Deena was red in the face, her disproportionate Rubenesque body heaving with emotion. “Call her. Now!”
Tadd stared dumbly at her tits, which she had begun to knead provocatively. She started to unbutton her blouse. “Close the door,” she said.
“Here?” Tadd asked nervously.
“Yes.”
Tadd closed the door and whimpered while Deena drew a big black latex phallus from a bottom drawer.
***
In an office down the hall, Parsley Horton-Hoopey was giving her husband a lesson in political correctness.
“Zeus, I thought we’d agreed to call it ganja,” she said. “Marijuana is just a vulgarity invented by drug lords who only sell this sacred herb for money. And while we’re at it, it’s ‘maize’, not ‘corn’, for Demeter’s sake.”
Parsley had only recently moved to Jacktown from the West Coast, where she had lived in the commune near San Francisco her mother had founded in the mid-Sixties. She had moved to Jacktown to live with her grandmother after a series of arrests for larceny, fraud and drug charges had made it clear that the State of California teetered on the state of barbarism. Parsley had charmed Deena with her tale of persecution and woe. Deena, always the champion of those she perceived as underdogs, took her to her breast (quite literally and quite often, usually when Tadd was bound in handcuffs) and made her a managing editor, which meant that Parsley was in charge of the contributing writers, who were one by one becoming more and more frustrated and alienated because of her incompetence when faced with a paragraph and her indifference in dealing with deadlines.

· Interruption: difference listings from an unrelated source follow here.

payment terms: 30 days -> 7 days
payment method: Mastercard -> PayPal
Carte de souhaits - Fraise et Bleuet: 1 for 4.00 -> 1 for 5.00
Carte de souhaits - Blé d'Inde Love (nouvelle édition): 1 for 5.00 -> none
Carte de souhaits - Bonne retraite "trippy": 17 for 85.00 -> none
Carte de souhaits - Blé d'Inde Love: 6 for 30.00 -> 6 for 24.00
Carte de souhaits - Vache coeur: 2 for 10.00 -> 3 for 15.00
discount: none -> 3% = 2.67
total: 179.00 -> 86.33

In addition to her job at The Jacktown Liberator, Parsley also worked for a successful online marketing firm from which she had been pilfering funds in steadily increasing amounts for over six months. She reassured herself that if she got caught, she’d just get Zeus, who owned a small restaurant in the city’s trendy Fondue district, to pay them off and everything would be fine, and of course Deena would fight tooth and nail to keep her managing editor out of prison and avoid a scandal, wouldn’t she?

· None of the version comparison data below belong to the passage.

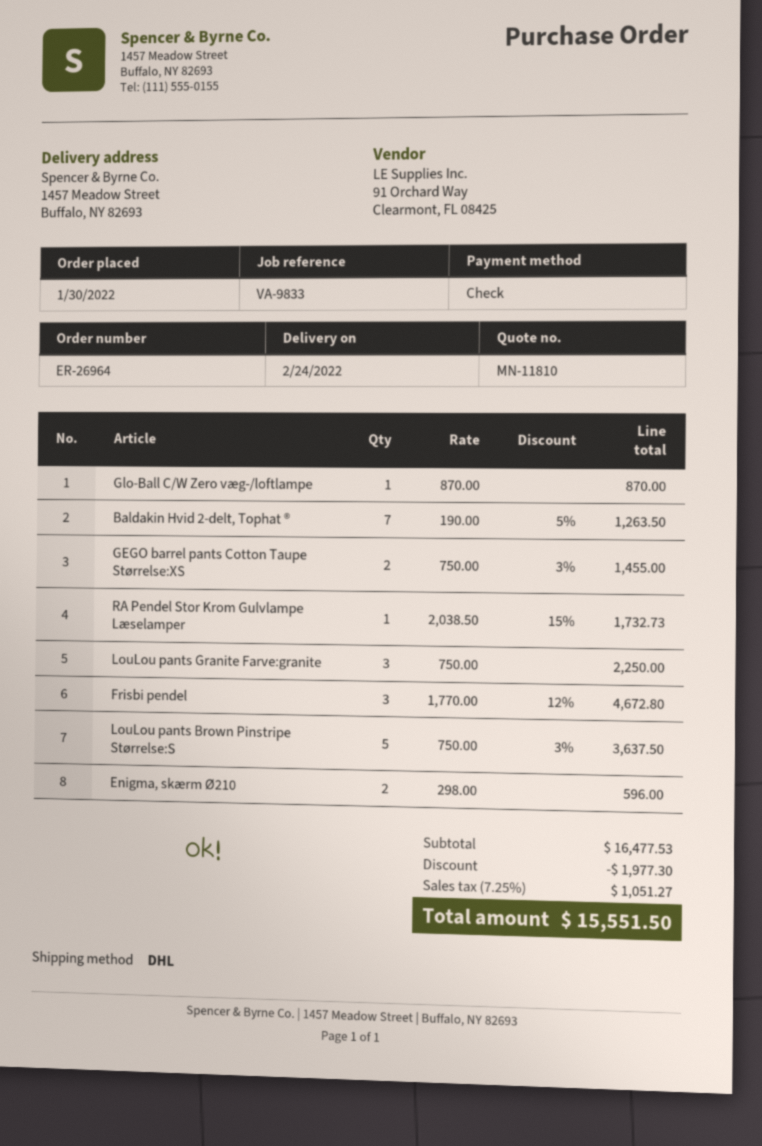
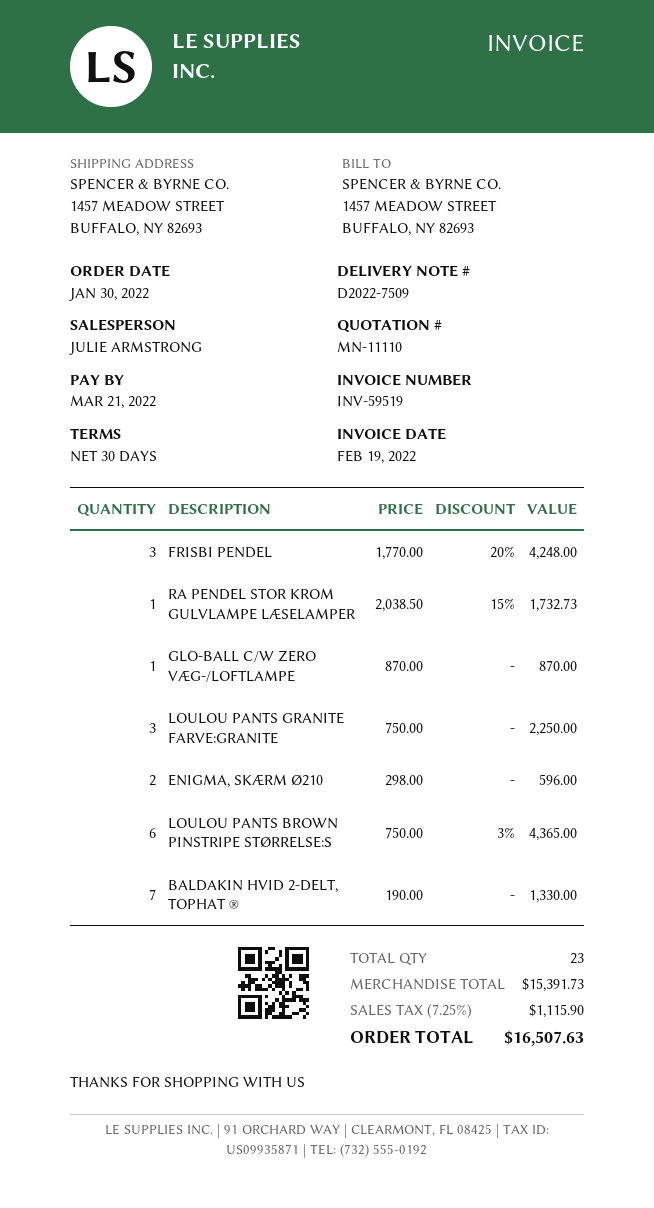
quote number: MN-11810 -> MN-11110
Baldakin Hvid 2-delt, Tophat ®: 7 x 190.00 - 5% = 1263.50 -> 7 x 190.00 = 1330.00
GEGO barrel pants Cotton Taupe Størrelse:XS: 2 x 750.00 - 3% = 1455.00 -> none
Frisbi pendel: 3 x 1770.00 - 12% = 4672.80 -> 3 x 1770.00 - 20% = 4248.00
LouLou pants Brown Pinstripe Størrelse:S: 5 x 750.00 - 3% = 3637.50 -> 6 x 750.00 - 3% = 4365.00
subtotal: 16477.53 -> 15391.73
discount: 1977.30 -> none
tax: 7.25% = 1051.27 -> 7.25% = 1115.90
total: 15551.50 -> 16507.63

“And Zeus, don’t forget we have to go to Amelia’s house blessing Saturday afternoon.” Parsley listened on the phone then exploded. “I don’t care if you have to open the restaurant at 5! We’re going to Amelia’s! I’m supposed to hold the Holy Laurel Wreath! Besides . . . (she cooed) I have a surprise for you . . . Remember that black teddy you liked? . . . I bought it, and I’m wearing it to the ceremony.”
She hung up the phone with a sigh. God, she got tired of pushing sex, especially her own.